• **Brief**: Output, exactly as written, the lines below from the one that has "[244,159,272,173] fget ->" through the one that has "[434,855,480,871] touch) ->"; nothing else, and no pictures.

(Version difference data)
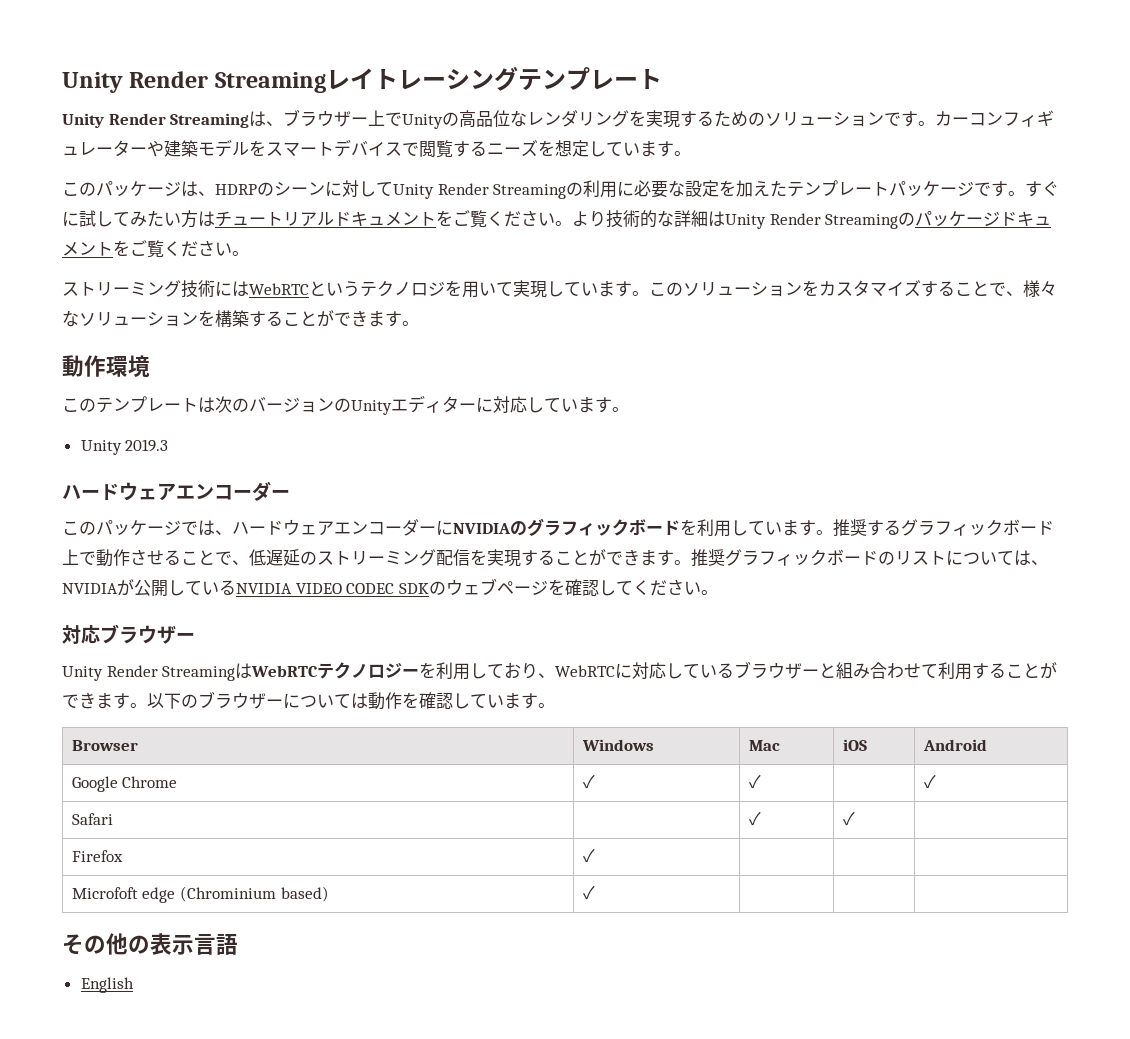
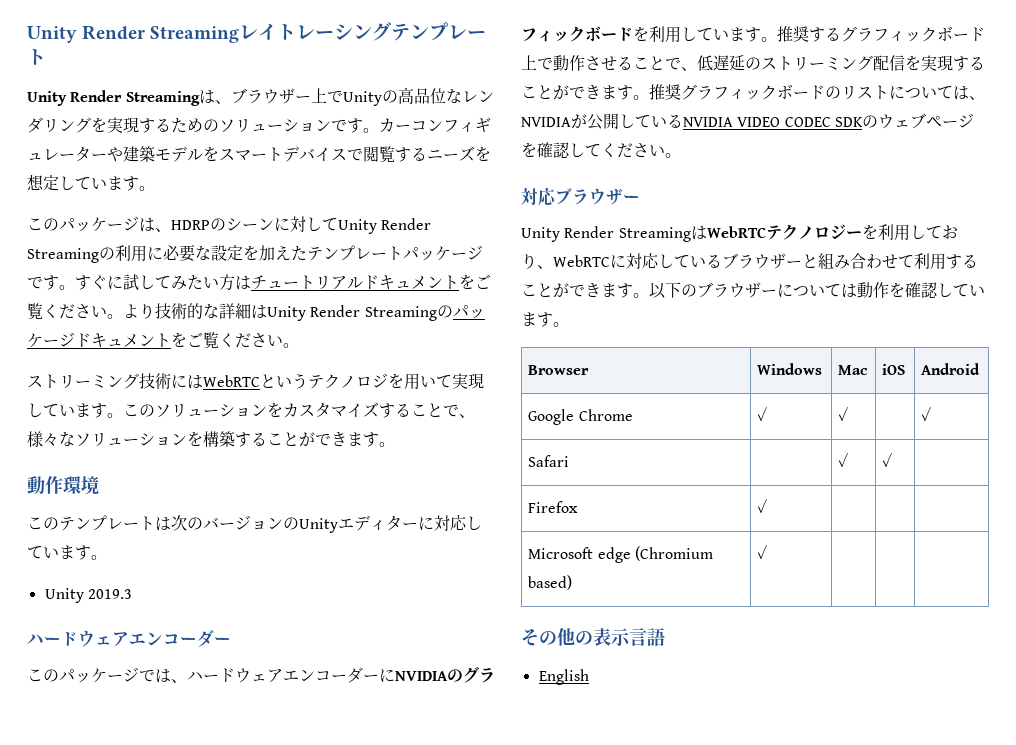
[71,886,277,903] Microfoft edge (Chrominium -> [528,546,713,563] Microsoft edge (Chromium

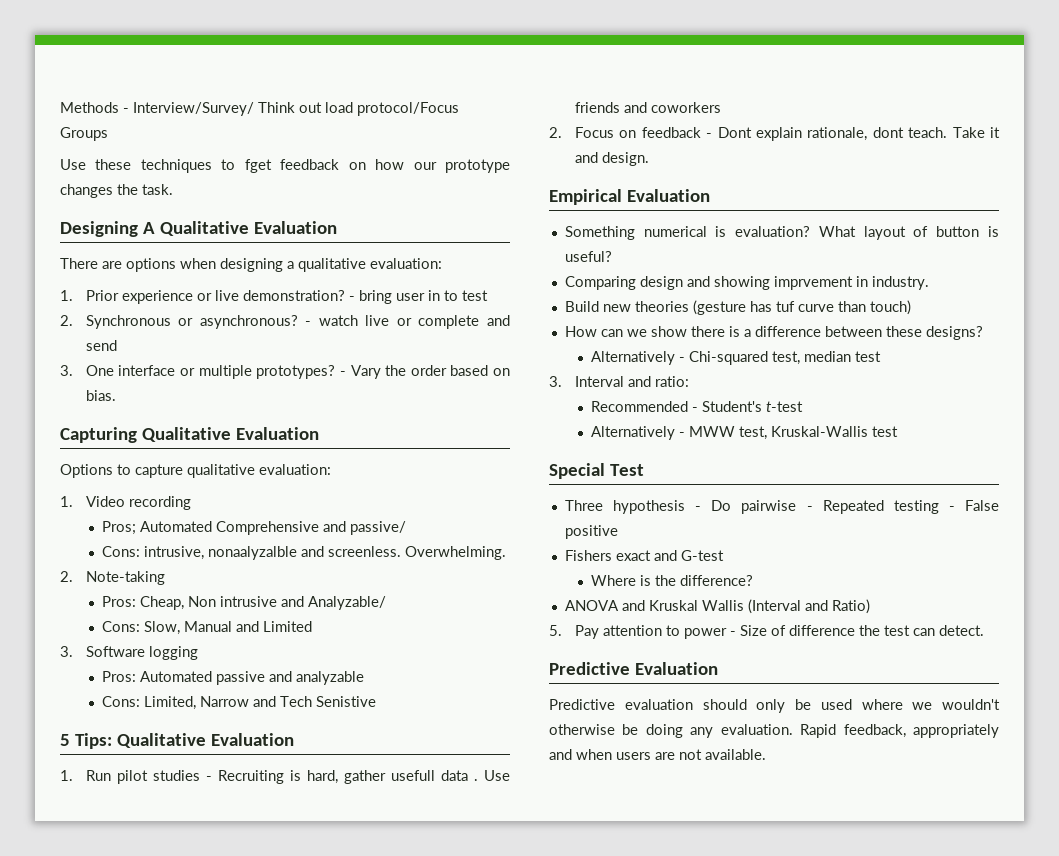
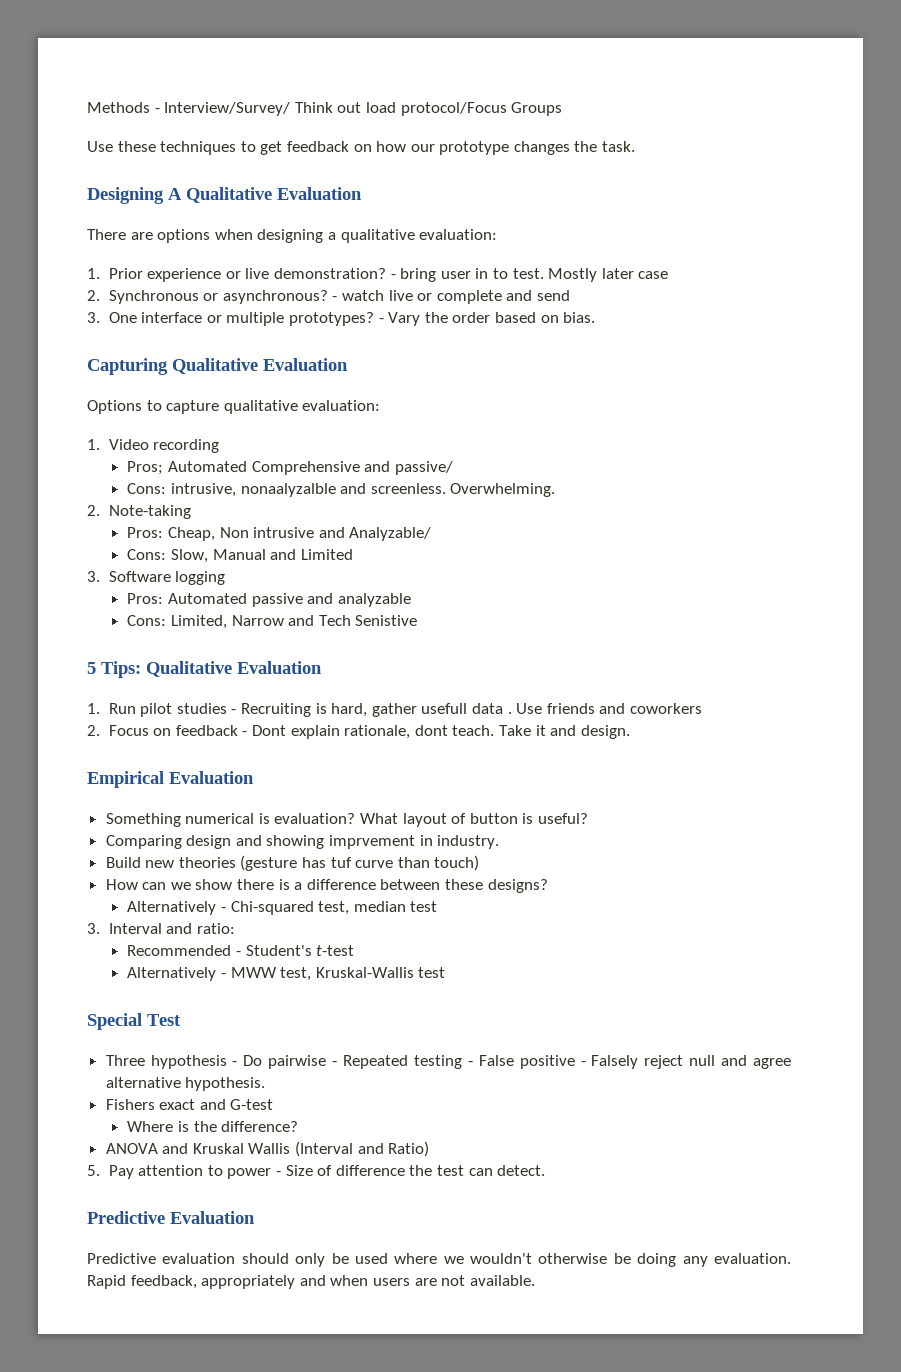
[244,159,272,173] fget -> [260,141,283,155] get
[461,290,488,301] test -> [512,268,669,282] test. Mostly later case
(618, 532) none -> [580,1055,791,1069] [105,1077,266,1091] - Falsely reject null and agree alternative hypothesis.

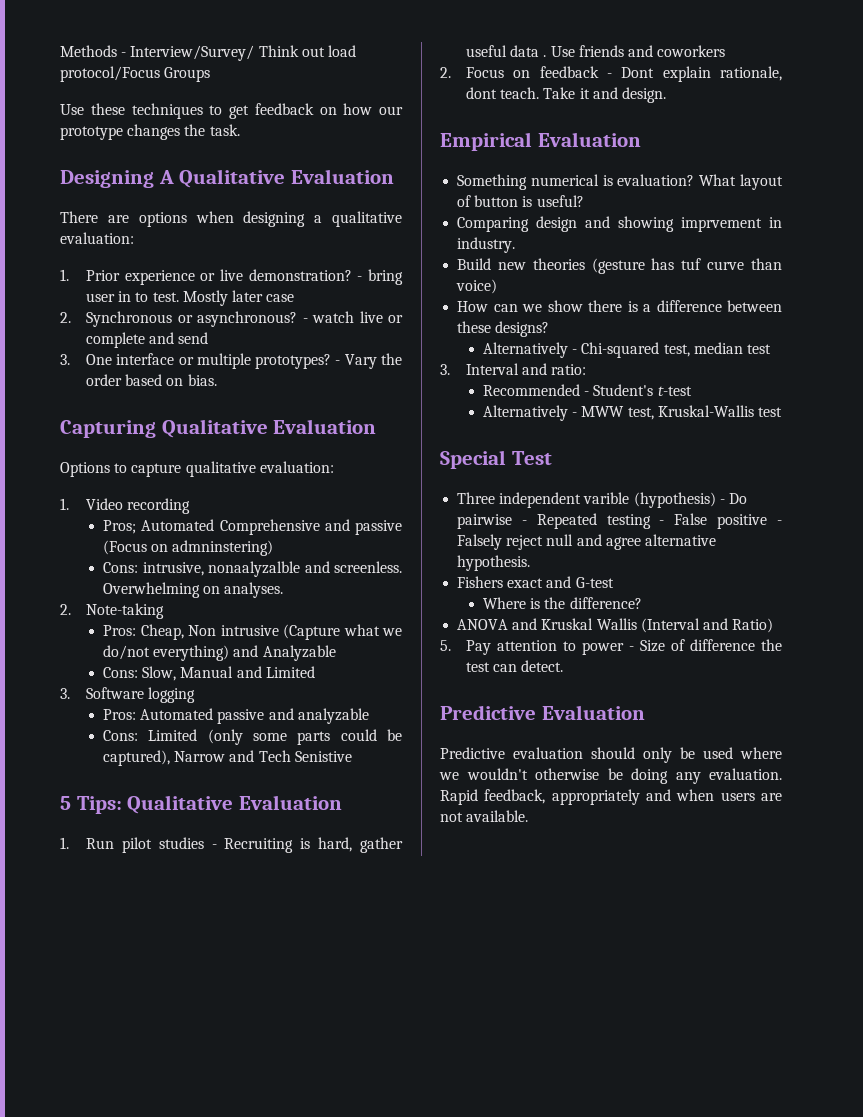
[394,461,453,475] passive/ -> [355,520,402,535] [103,540,274,556] passive (Focus on admninstering)
[450,483,556,497] Overwhelming. -> [103,582,284,598] Overwhelming on analyses.
[318,527,432,541] and Analyzable/ -> [283,624,402,640] [103,645,336,661] (Capture what we do/not everything) and Analyzable
[170,615,227,629] Limited, -> [148,729,402,745] [103,750,171,766] Limited (only some parts could be captured),
[421,703,468,714] usefull -> [466,45,508,57] useful
[434,855,480,871] touch) -> [456,279,498,294] voice)
[150,1055,227,1069] hypothesis -> [499,492,716,508] independent varible (hypothesis)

• **Task solution**:
[244,159,272,173] fget -> [260,141,283,155] get
[461,290,488,301] test -> [512,268,669,282] test. Mostly later case
(618, 532) none -> [580,1055,791,1069] [105,1077,266,1091] - Falsely reject null and agree alternative hypothesis.

[394,461,453,475] passive/ -> [355,520,402,535] [103,540,274,556] passive (Focus on admninstering)
[450,483,556,497] Overwhelming. -> [103,582,284,598] Overwhelming on analyses.
[318,527,432,541] and Analyzable/ -> [283,624,402,640] [103,645,336,661] (Capture what we do/not everything) and Analyzable
[170,615,227,629] Limited, -> [148,729,402,745] [103,750,171,766] Limited (only some parts could be captured),
[421,703,468,714] usefull -> [466,45,508,57] useful
[434,855,480,871] touch) -> [456,279,498,294] voice)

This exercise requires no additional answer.